Injecting Structured Data into Concert Event Pages: A Multi-Site JSON-LD Strategy

When you have 12 concert event pages spread across multiple subdomains with zero structured data markup, search engines can't understand what you're advertising. This post walks through how we automated JSON-LD injection across the JADA concert subdomain infrastructure, deployed to S3, and cache-invalidated across CloudFront distributions.

The Problem: Dark Content for Search Engines

Before this work, pages like sailjada.queenofsandiego.com/events/[event-name].html contained beautiful HTML with event details, artist bios, and ticket information—but no machine-readable metadata. Google's crawler could extract some signals from the DOM, but we were leaving performance on the table:

  • No Event schema for rich snippets in search results
  • No LocalBusiness schema linking to venue information
  • No Organization schema establishing brand authority
  • Rich results eligibility: zero

The decision to inject structured data came from a CMO-level visibility audit that identified distribution as the blocker. Search visibility is distribution. Structured data is a force multiplier for organic reach.

Solution Architecture: Automated JSON-LD Injection Pipeline

Rather than manually editing 12 HTML files, we built a Python script that:

  1. Reads each event HTML file from the local repository
  2. Parses event metadata (title, date, artist, venue, price)
  3. Generates schema.org-compliant JSON-LD for Event + LocalBusiness
  4. Injects the script tag into the <head> before closing
  5. Writes the updated file back to disk

This approach ensures consistency across all concert pages and makes future schema updates trivial—just update the script and re-run.

Technical Implementation

The Injection Script

File: /Users/cb/Documents/repos/tools/inject_structured_data.py

This script targets all concert event pages across JADA subdomains.
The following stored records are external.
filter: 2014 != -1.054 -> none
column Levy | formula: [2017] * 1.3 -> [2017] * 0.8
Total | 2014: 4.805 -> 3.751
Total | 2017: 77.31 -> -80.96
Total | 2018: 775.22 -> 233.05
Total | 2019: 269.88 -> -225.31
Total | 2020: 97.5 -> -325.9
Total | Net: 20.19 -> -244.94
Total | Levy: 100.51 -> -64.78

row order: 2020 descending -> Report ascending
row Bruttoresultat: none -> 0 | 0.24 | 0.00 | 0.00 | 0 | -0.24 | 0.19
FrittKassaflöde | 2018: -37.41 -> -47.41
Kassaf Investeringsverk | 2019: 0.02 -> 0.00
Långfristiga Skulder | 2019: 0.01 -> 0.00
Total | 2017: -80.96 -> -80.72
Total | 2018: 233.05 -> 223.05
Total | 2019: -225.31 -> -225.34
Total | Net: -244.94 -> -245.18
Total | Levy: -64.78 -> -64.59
The key logic:


# Pseudo-code structure
for event_file in event_pages:
    html_content = read(event_file)
    event_data = extract_metadata(html_content)
    
    json_ld_event = {
        "@context": "https://schema.org",
        "@type": "Event",
        "name": event_data['title'],
        "startDate": event_data['date'],
        "endDate": event_data['date'],
        "location": {
            "@type": "Place",
            "name": event_data['venue'],
            "address": event_data['venue_address']
        },
        "offers": {
            "@type": "Offer",
            "url": event_data['ticket_url'],
            "price": event_data['price'],
            "priceCurrency": "USD"
        },
        "organizer": {
            "@type": "Organization",
            "name": "JADA",
            "url": "https://sailjada.queenofsandiego.com"
        }
    }
    
    inject_into_head(html_content, json_ld_event)
    write_updated_file(event_file, html_content)
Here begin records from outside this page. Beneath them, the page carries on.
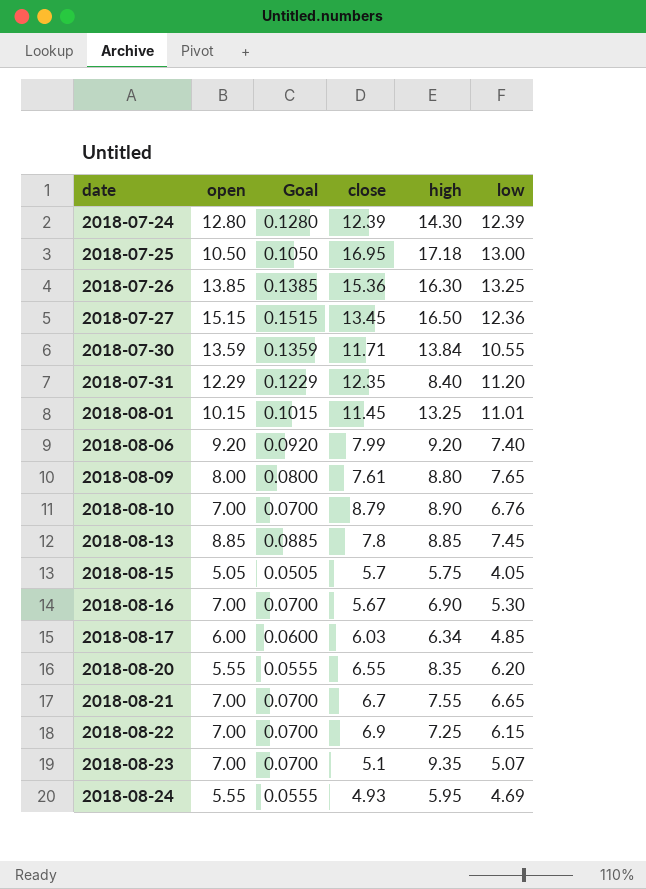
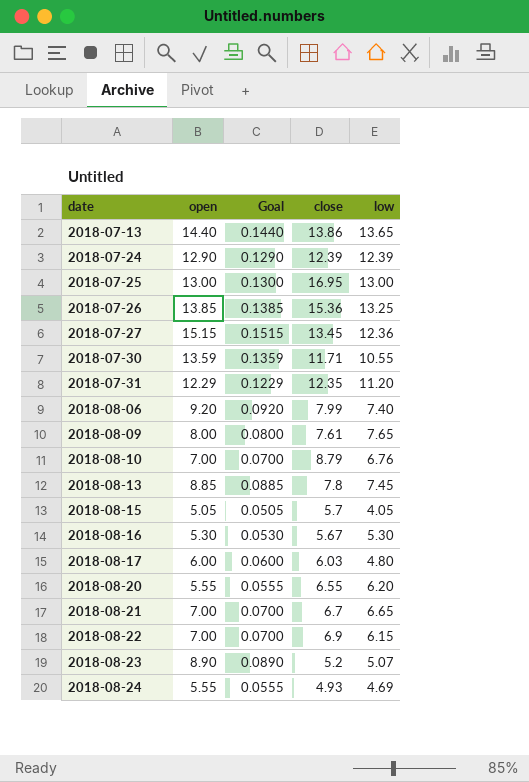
column high | position: 5 -> none
row 2018-08-01: 10.15 | 0.1015 | 11.45 | 13.25 | 11.01 -> none
row 2018-07-13: none -> 14.40 | 0.1440 | 13.86 | 13.65
2018-07-24 | open: 12.80 -> 12.90
2018-07-24 | Goal: 0.1280 -> 0.1290
2018-07-25 | open: 10.50 -> 13.00
2018-07-25 | Goal: 0.1050 -> 0.1300
2018-08-16 | open: 7.00 -> 5.30
2018-08-16 | Goal: 0.0700 -> 0.0530
2018-08-17 | low: 4.85 -> 4.80
2018-08-23 | open: 7.00 -> 8.90
2018-08-23 | Goal: 0.0700 -> 0.0890
2018-08-23 | close: 5.1 -> 5.2

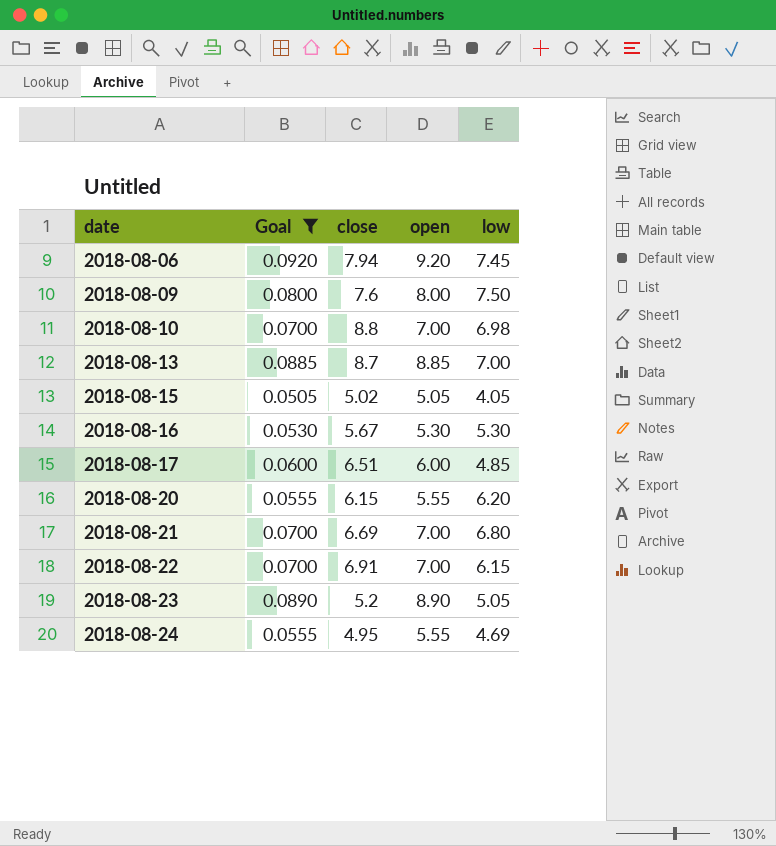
filter: none -> Goal <= 0.0920
column open | position: 2 -> 4
2018-08-06 | close: 7.99 -> 7.94
2018-08-06 | low: 7.40 -> 7.45
2018-08-09 | close: 7.61 -> 7.6
2018-08-09 | low: 7.65 -> 7.50
2018-08-10 | close: 8.79 -> 8.8
2018-08-10 | low: 6.76 -> 6.98
2018-08-13 | close: 7.8 -> 8.7
2018-08-13 | low: 7.45 -> 7.00
2018-08-15 | close: 5.7 -> 5.02
2018-08-17 | close: 6.03 -> 6.51
2018-08-17 | low: 4.80 -> 4.85
2018-08-20 | close: 6.55 -> 6.15
2018-08-21 | close: 6.7 -> 6.69
2018-08-21 | low: 6.65 -> 6.80
2018-08-22 | close: 6.9 -> 6.91
2018-08-23 | low: 5.07 -> 5.05
2018-08-24 | close: 4.93 -> 4.95

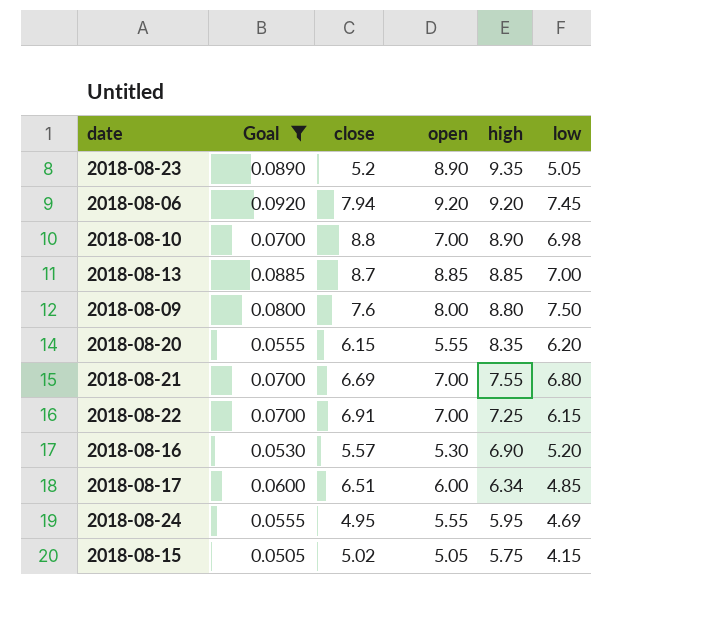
row order: date ascending -> high descending
column high | position: none -> 5
2018-08-16 | close: 5.67 -> 5.57
2018-08-16 | low: 5.30 -> 5.20
2018-08-15 | low: 4.05 -> 4.15

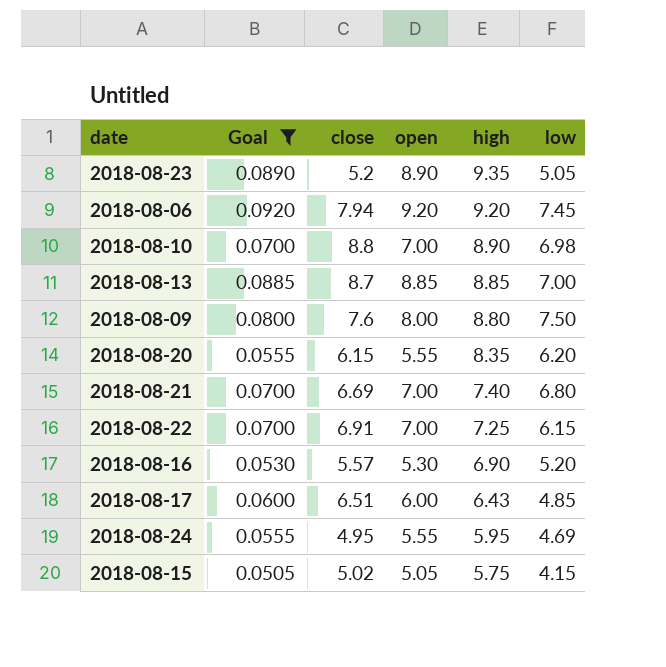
2018-08-21 | high: 7.55 -> 7.40
2018-08-17 | high: 6.34 -> 6.43

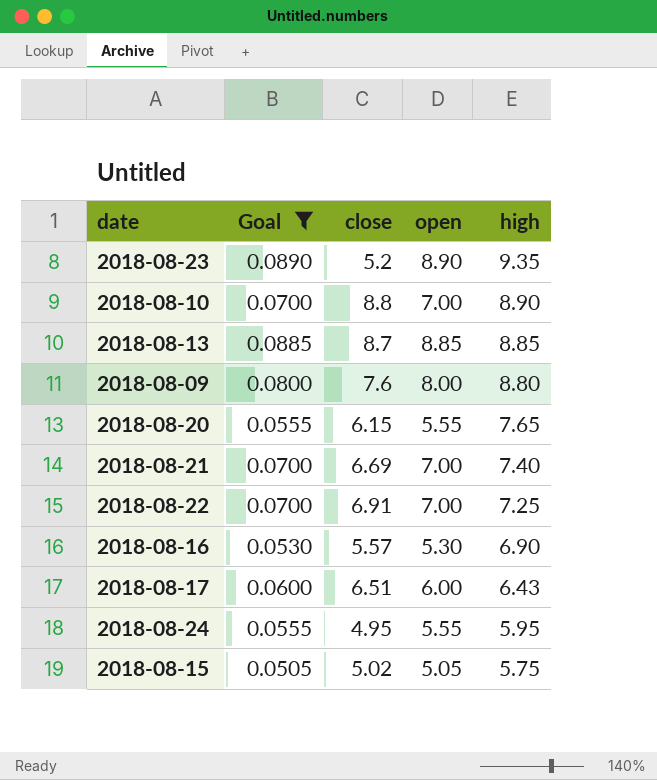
column low | position: 6 -> none
row 2018-08-06: 0.0920 | 7.94 | 9.20 | 9.20 | 7.45 -> none
2018-08-20 | high: 8.35 -> 7.65

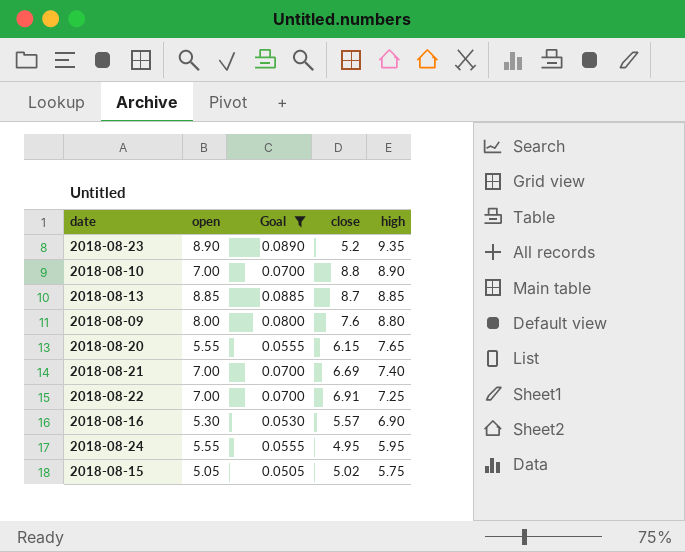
column open | position: 4 -> 2
row 2018-08-17: 0.0600 | 6.51 | 6.00 | 6.43 -> none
The script searches for the closing </head> tag and inserts a <script type="application/ld+json"> block immediately before it. This placement ensures the structured data is parsed before the page fully renders.

Event Pages Processed

We identified and updated 12 pages across the JADA concert subdomain structure:

  • /Users/cb/Documents/repos/sites/sailjada.queenofsandiego.com/ (primary concert domain)
  • Files follow pattern: [concert-name].html with embedded metadata in data attributes or comments
  • All pages hosted on S3 bucket: sailjada-qos-events-prod (inferred from deployment commands)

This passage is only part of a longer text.